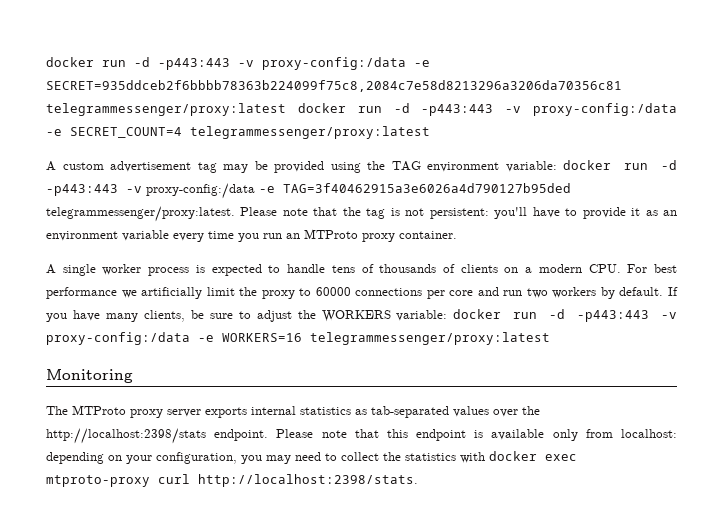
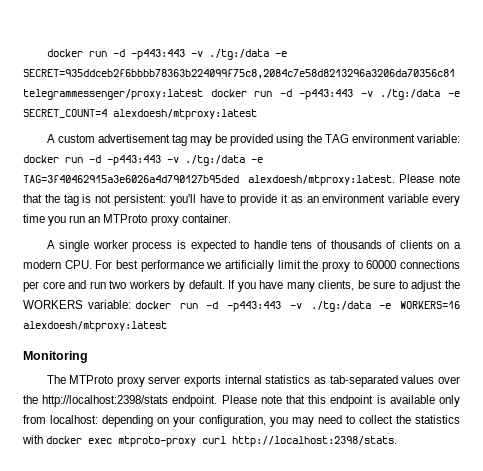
[46,57,406,70] docker run -d -p443:443 -v proxy-config:/data -> [46,49,269,60] docker run -d -p443:443 -v ./tg:/data
[533,103,677,116] proxy-config:/data -> [380,89,441,100] ./tg:/data
[190,126,430,139] telegrammessenger/proxy:latest -> [113,109,257,120] alexdoesh/mtproxy:latest
[146,183,255,199] proxy-config:/data -> [185,155,245,166] ./tg:/data
[46,206,235,222] telegrammessenger/proxy:latest. -> [247,175,395,186] alexdoesh/mtproxy:latest.
[46,332,190,345] proxy-config:/data -> [310,301,371,312] ./tg:/data
[310,332,550,345] telegrammessenger/proxy:latest -> [23,321,167,332] alexdoesh/mtproxy:latest

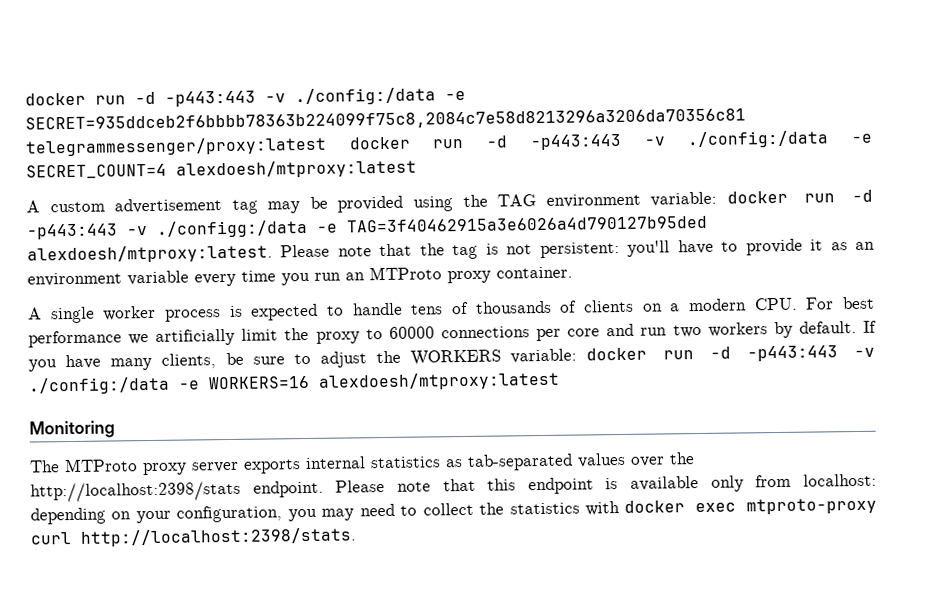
[46,49,269,60] docker run -d -p443:443 -v ./tg:/data -> [25,87,436,107] docker run -d -p443:443 -v ./config:/data
[380,89,441,100] ./tg:/data -> [687,130,830,149] ./config:/data
[185,155,245,166] ./tg:/data -> [156,219,308,238] ./configg:/data
[310,301,371,312] ./tg:/data -> [28,376,170,395] ./config:/data

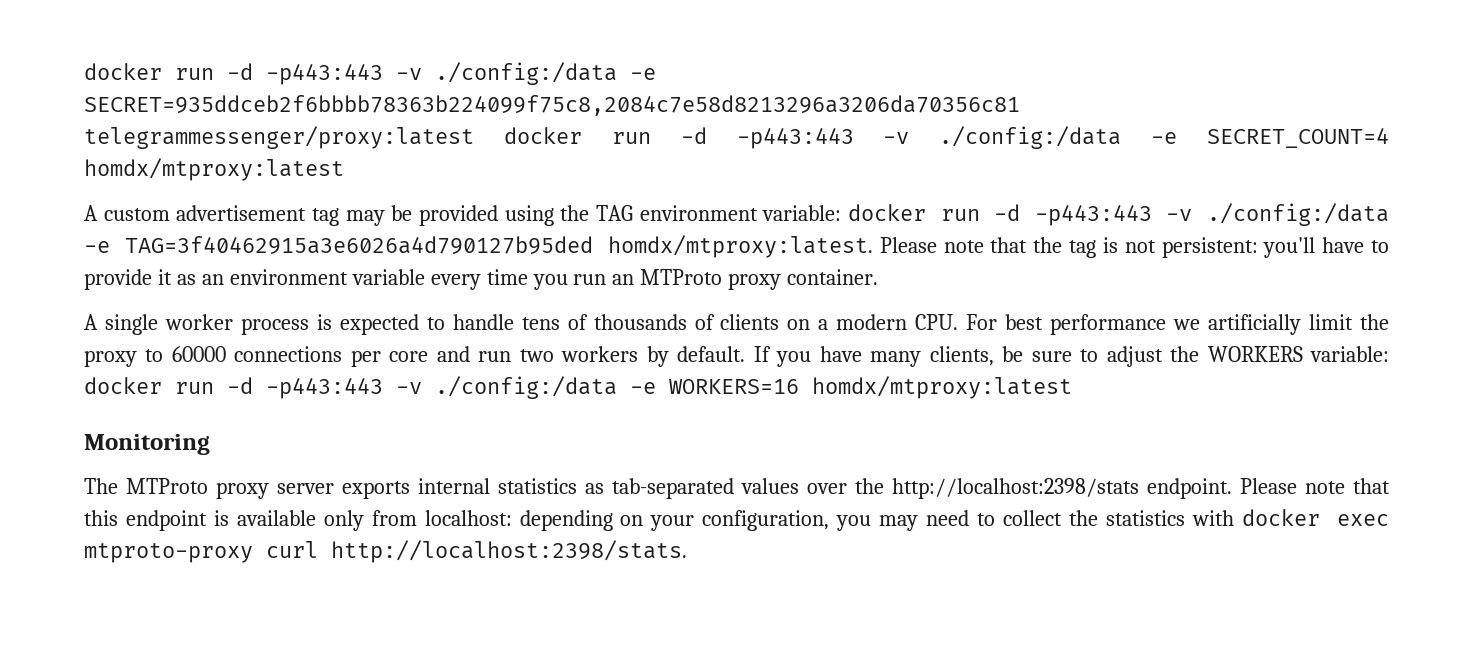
[176,159,417,179] alexdoesh/mtproxy:latest -> [84,158,344,181] homdx/mtproxy:latest
[156,219,308,238] ./configg:/data -> [1206,203,1389,226] ./config:/data
[27,244,273,264] alexdoesh/mtproxy:latest. -> [607,235,873,258] homdx/mtproxy:latest.
[318,371,560,391] alexdoesh/mtproxy:latest -> [812,376,1072,399] homdx/mtproxy:latest

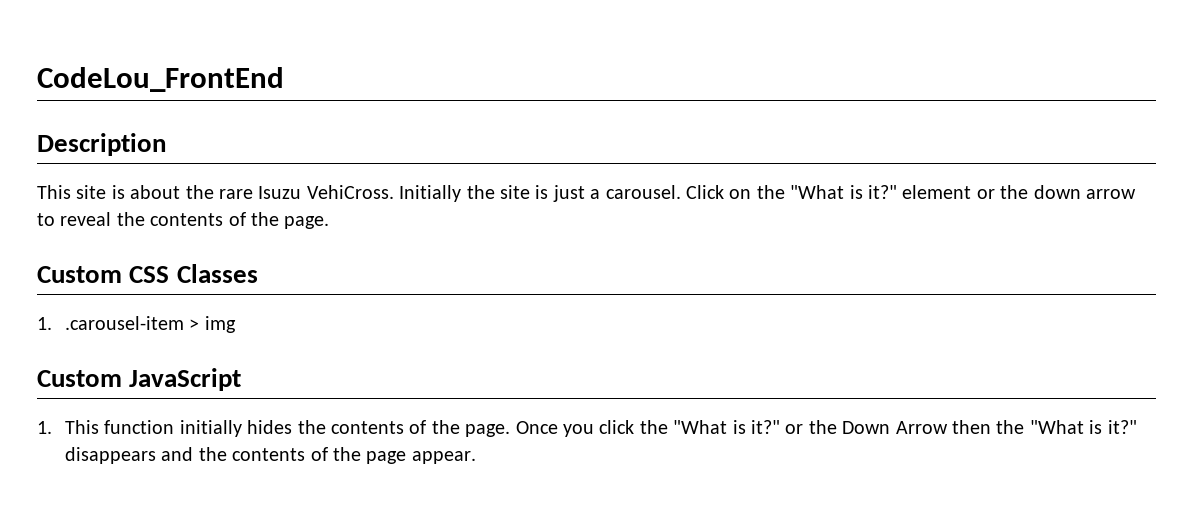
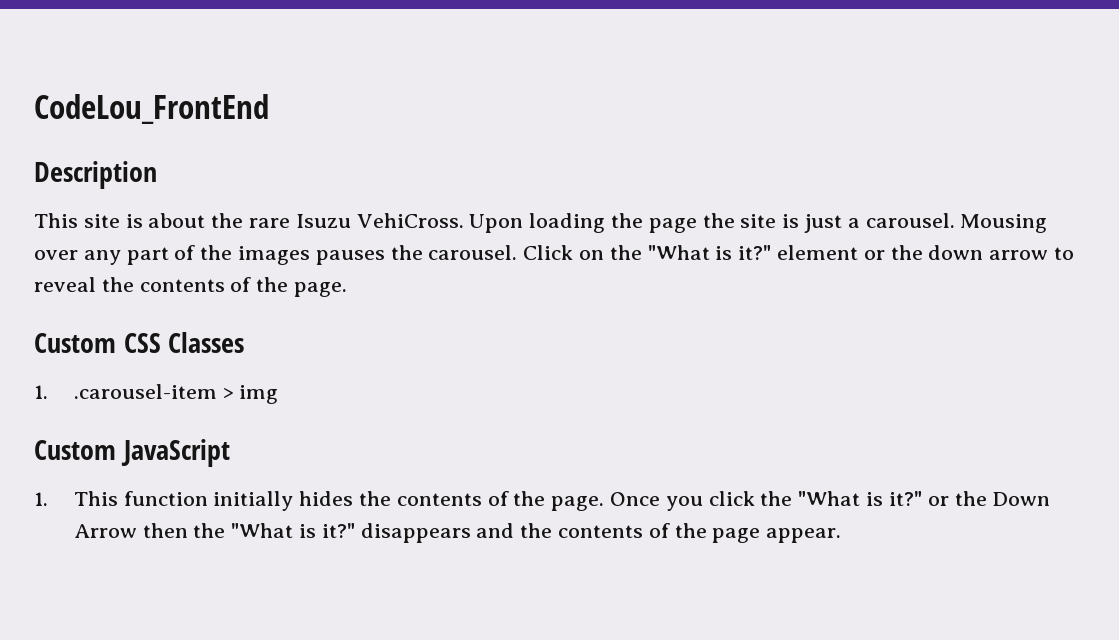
[399,185,462,202] Initially -> [469,213,697,233] Upon loading the page
(681, 192) none -> [960,214,1048,233] [34,245,518,265] Mousing over any part of the images pauses the carousel.

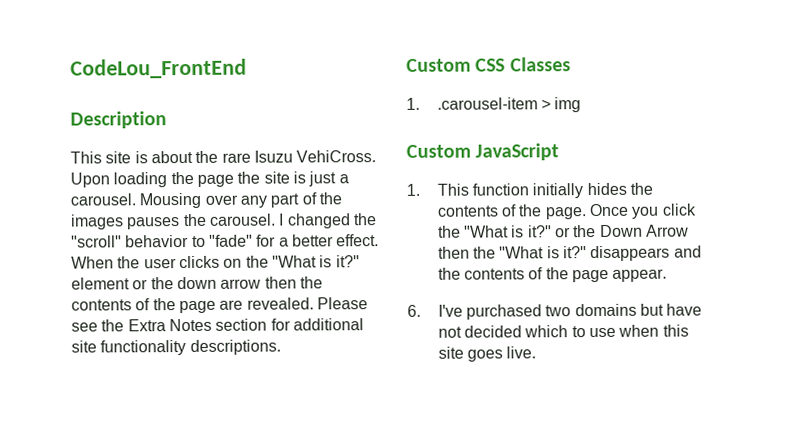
[523,245,574,260] Click -> [279,213,377,229] [71,234,380,248] [71,255,220,269] I changed the "scroll" behavior to "fade" for a better effect. When the user clicks
[1054,247,1075,260] [34,277,348,297] to reveal the contents of the page. -> [264,276,323,289] [71,297,368,314] [71,318,364,332] [71,339,281,356] then the contents of the page are revealed. Please see the Extra Notes section for additional site functionality descriptions.
(842, 535) none -> [407,303,703,320] [437,324,689,338] [437,346,537,362] // 6. I've purchased two domains but have not decided which to use when this site goes live.

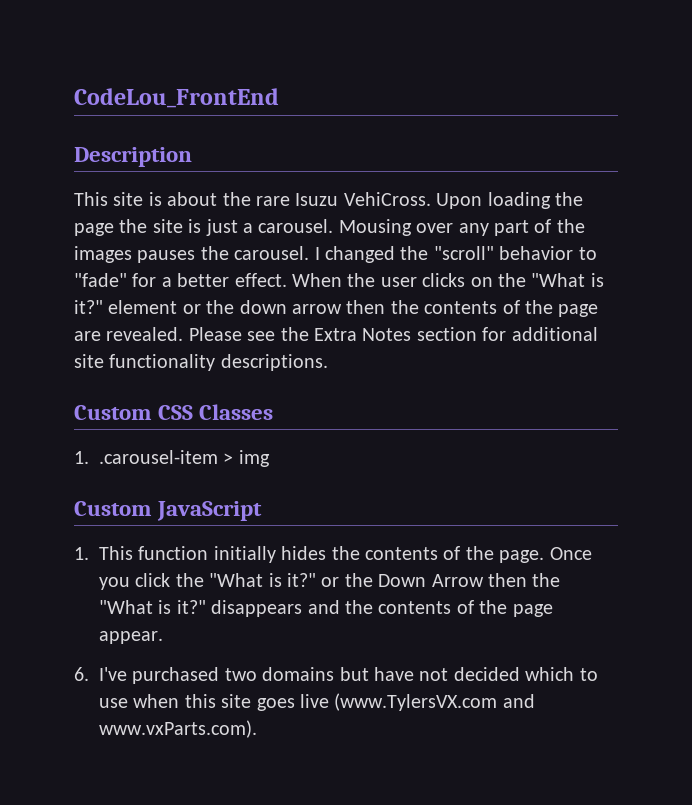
[506,346,537,359] live. -> [300,693,535,711] [99,720,257,738] live (www.TylersVX.com and www.vxParts.com).

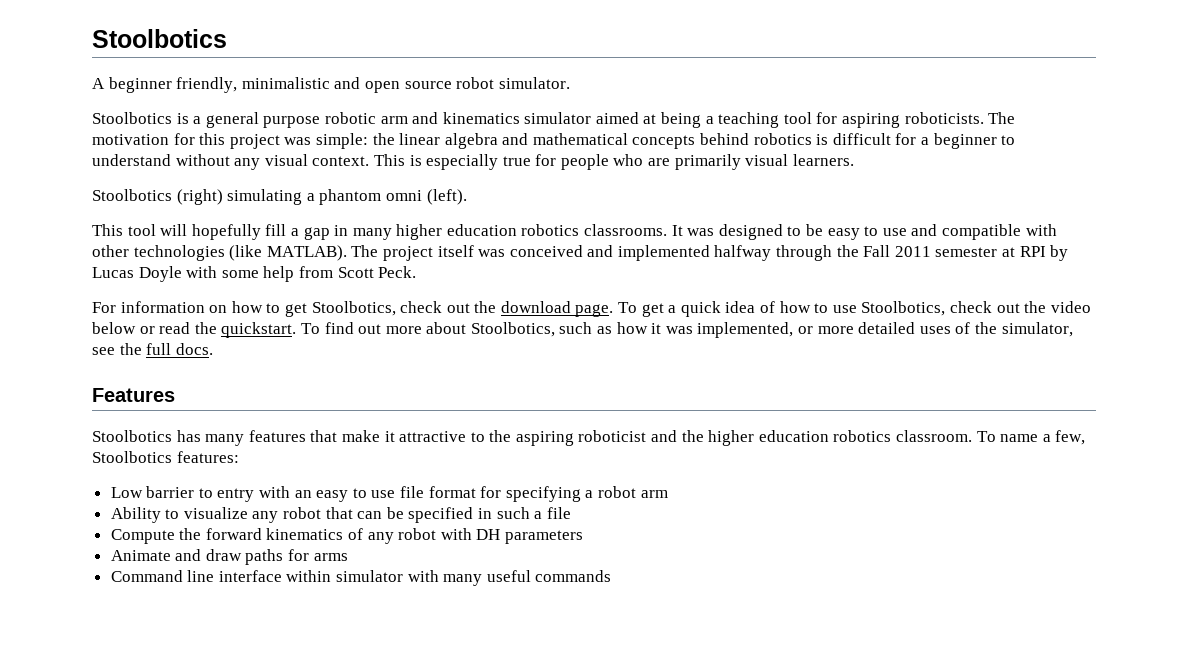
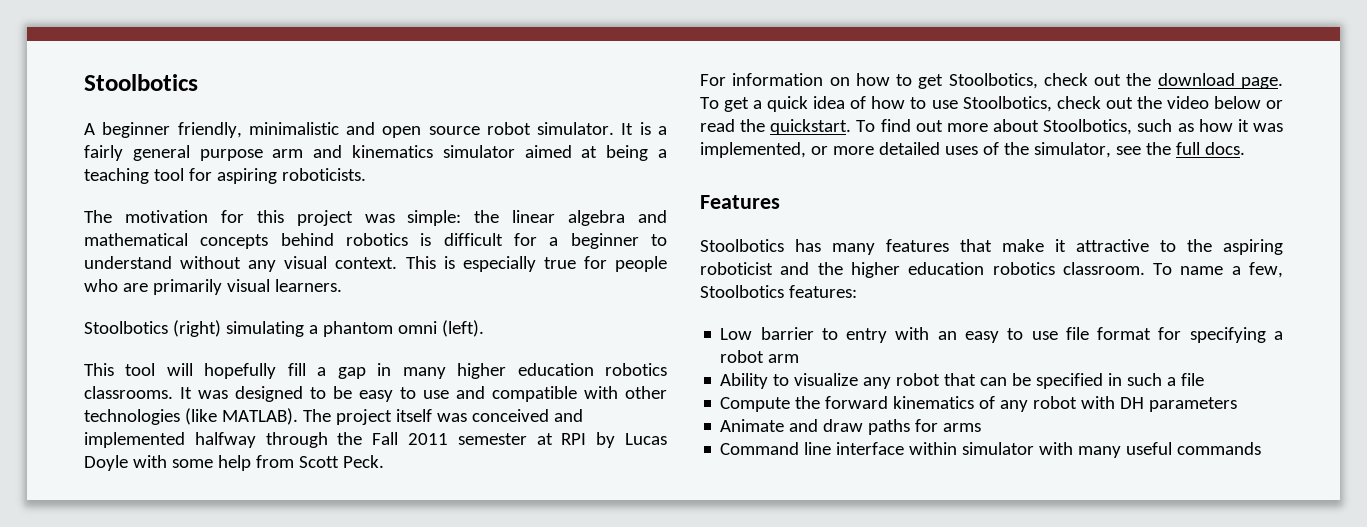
[92,112,172,124] // Stoolbotics -> [621,123,634,135] It
(202, 120) none -> [84,145,123,161] fairly
[324,112,376,124] robotic -> (263, 155) none
(984, 118) none -> (366, 174) //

HOW TO COMPLETE THIS TASK
Start at the line containing "[185,155,245,166] ./tg:/data ->" above and stop at the line containing "[399,185,462,202] Initially ->". Output those lines exactly, both included, but none of the pictures.

EXERCISE RESPONSE
[185,155,245,166] ./tg:/data -> [156,219,308,238] ./configg:/data
[310,301,371,312] ./tg:/data -> [28,376,170,395] ./config:/data

[176,159,417,179] alexdoesh/mtproxy:latest -> [84,158,344,181] homdx/mtproxy:latest
[156,219,308,238] ./configg:/data -> [1206,203,1389,226] ./config:/data
[27,244,273,264] alexdoesh/mtproxy:latest. -> [607,235,873,258] homdx/mtproxy:latest.
[318,371,560,391] alexdoesh/mtproxy:latest -> [812,376,1072,399] homdx/mtproxy:latest

[399,185,462,202] Initially -> [469,213,697,233] Upon loading the page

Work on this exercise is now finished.